→ **REQUIRED WORK**
A verbatim repetition of the data below is requested, without images.

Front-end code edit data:
Content starts

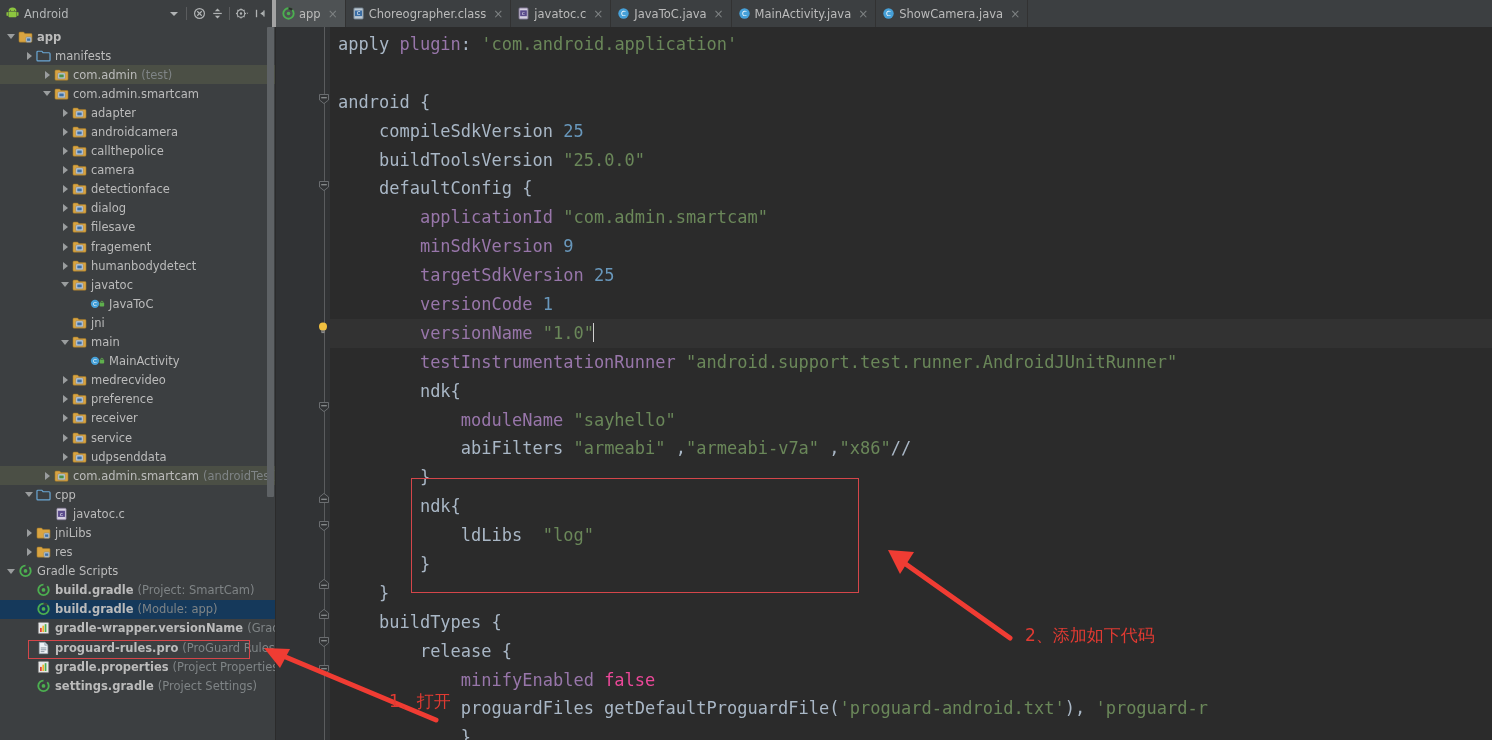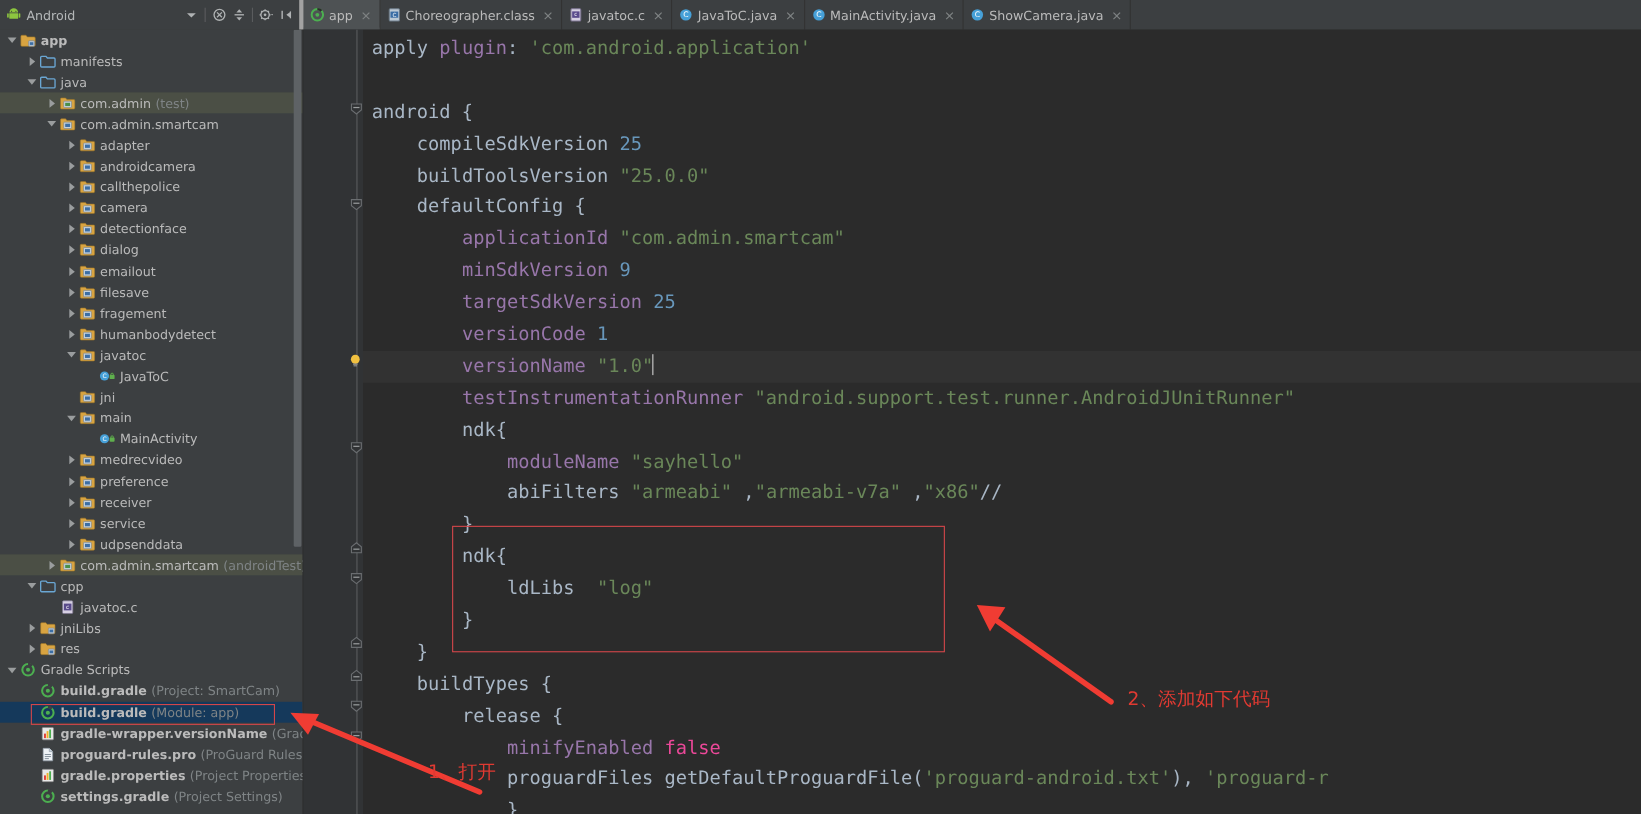"java" div.trow { html: <div> <span> <i></i> </span> <span><svg> <path></path> </svg></span> <span>java</span> </div> -> none }
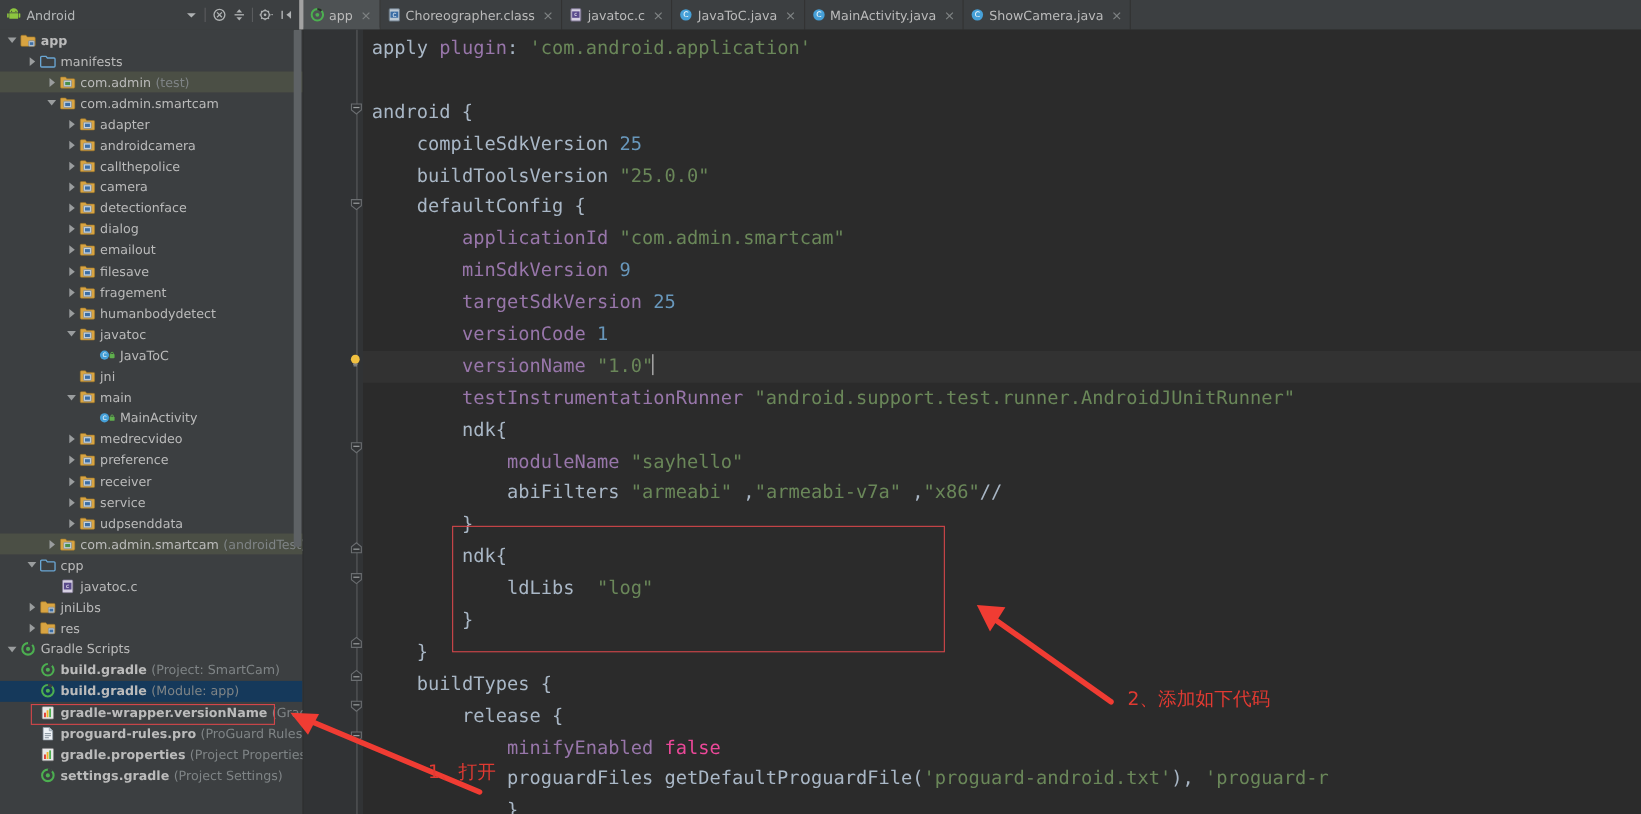"emailout" div.trow { html: <div> <span> <i></i> </span> <span><svg> <path></path> <rect></rect> <rect></rect> </svg></span> <span>emailout</span> </div> -> none }
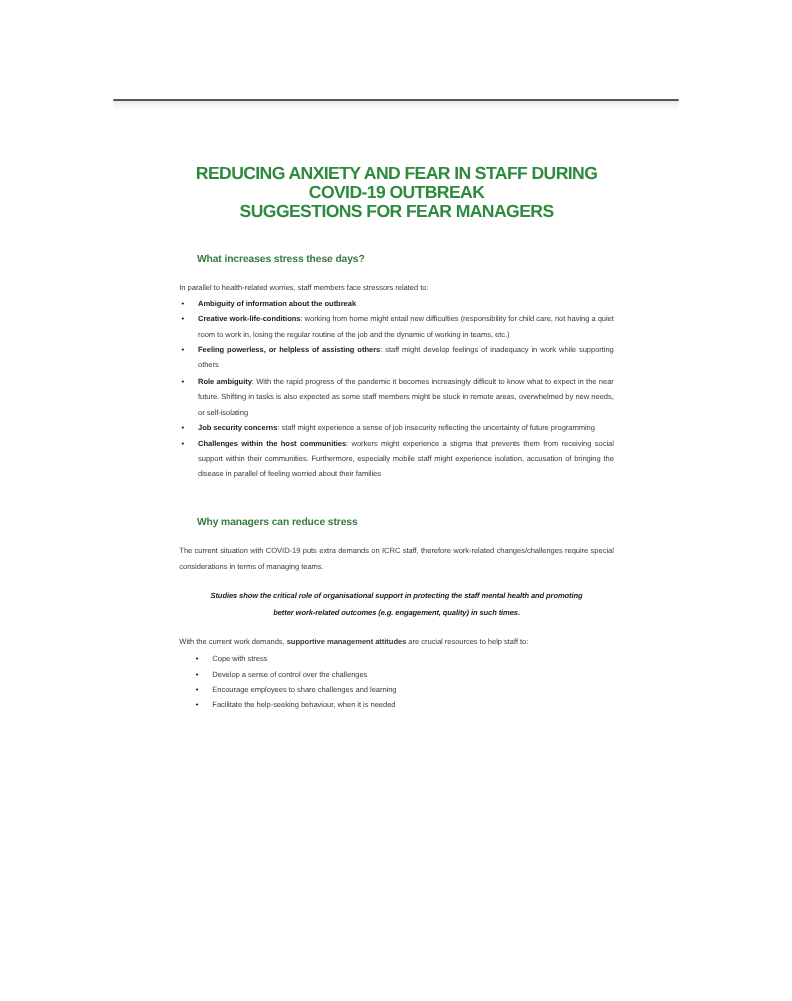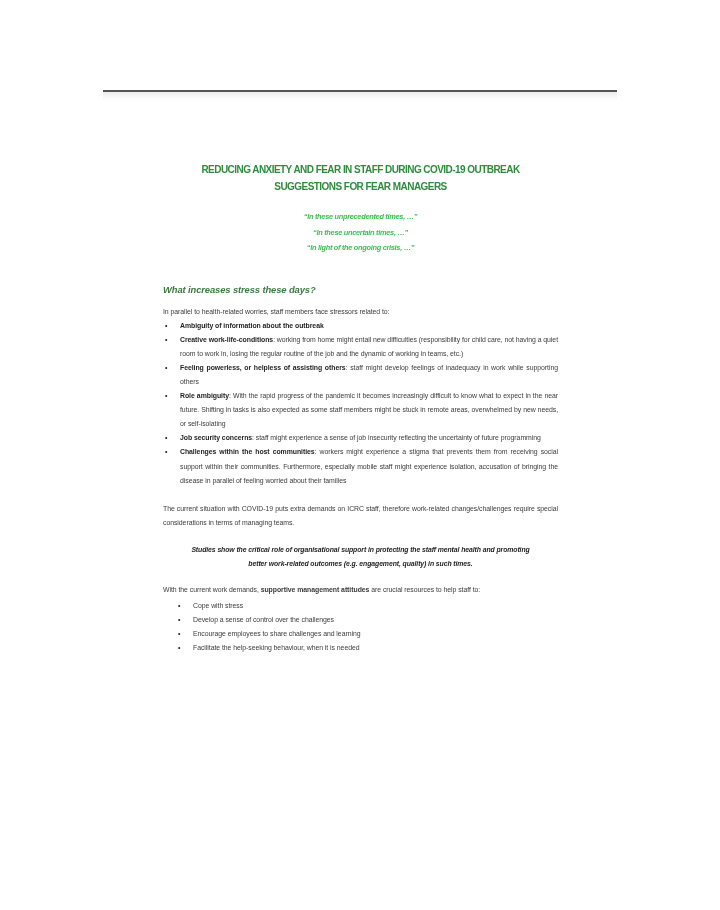"REDUCING ANXIETY AND FEAR IN" .title { font-size: 10px -> 16px; margin: 11px -> 0 }
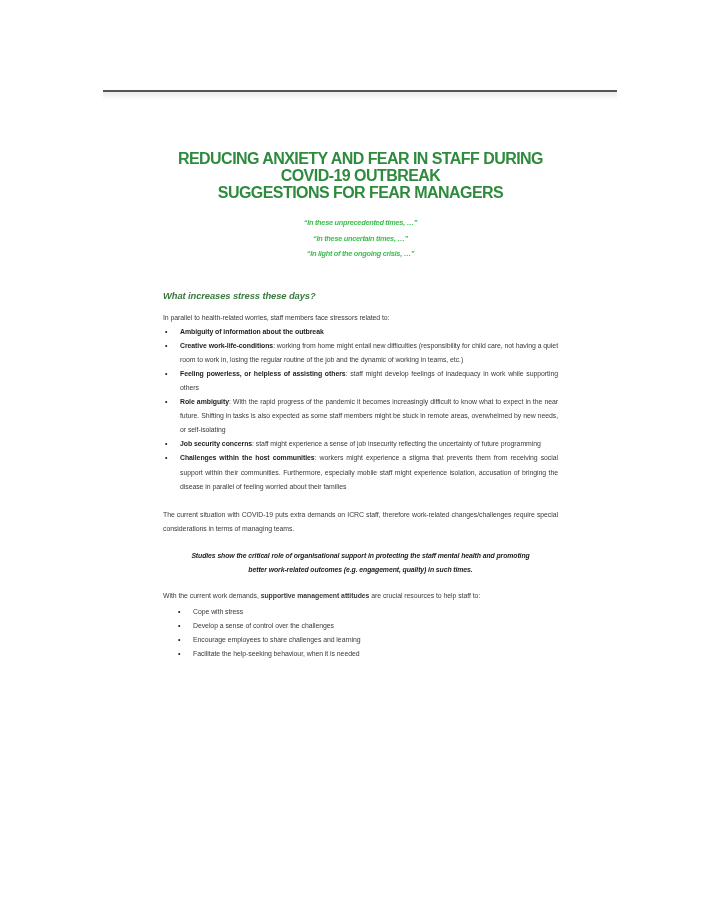"“In these unprecedented times, …”" div.quotes { html: <div> <span>“In these unprecedented times, …”</span> <span>“In these uncertain times, …”</span> <span>“In light of the ongoing crisis, …”</span> </div> -> none }
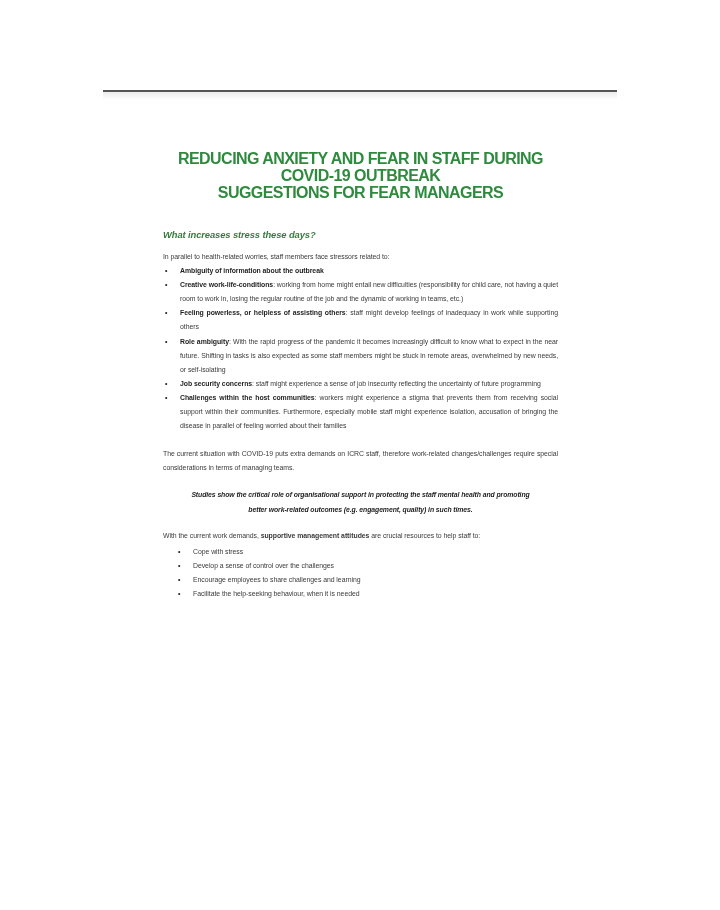"What increases stress these days?" .section-heading { font-style: italic -> none; margin: 0 -> 16px }
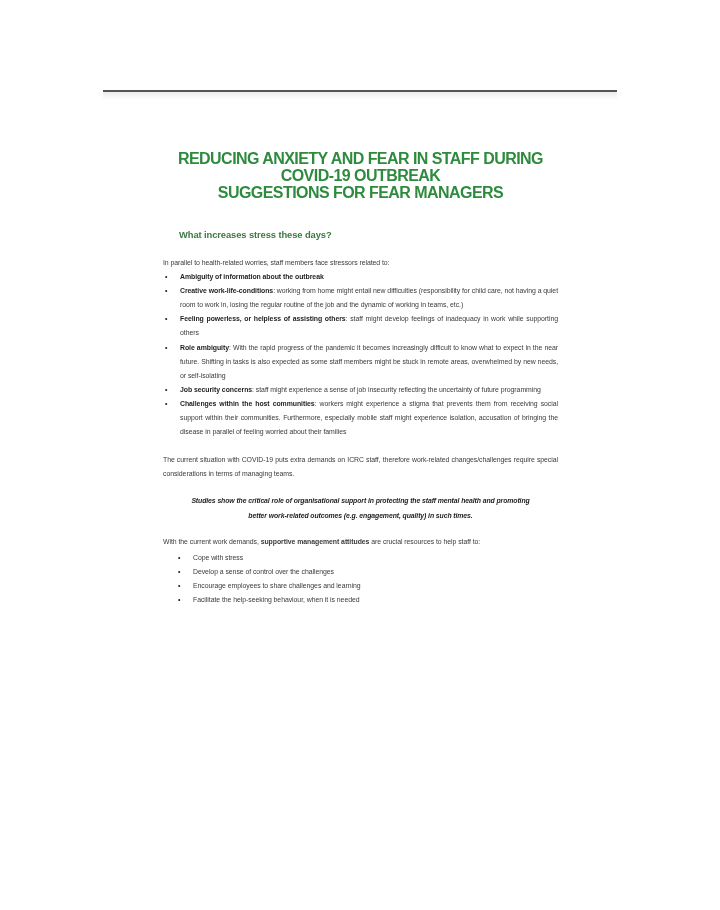"Why managers can reduce stress" h2.section-heading { html: none -> <h2>Why managers can reduce stress</h2> }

Content ends

→ **SOLVED EXERCISE**
"java" div.trow { html: <div> <span> <i></i> </span> <span><svg> <path></path> </svg></span> <span>java</span> </div> -> none }
"emailout" div.trow { html: <div> <span> <i></i> </span> <span><svg> <path></path> <rect></rect> <rect></rect> </svg></span> <span>emailout</span> </div> -> none }
"REDUCING ANXIETY AND FEAR IN" .title { font-size: 10px -> 16px; margin: 11px -> 0 }
"“In these unprecedented times, …”" div.quotes { html: <div> <span>“In these unprecedented times, …”</span> <span>“In these uncertain times, …”</span> <span>“In light of the ongoing crisis, …”</span> </div> -> none }
"What increases stress these days?" .section-heading { font-style: italic -> none; margin: 0 -> 16px }
"Why managers can reduce stress" h2.section-heading { html: none -> <h2>Why managers can reduce stress</h2> }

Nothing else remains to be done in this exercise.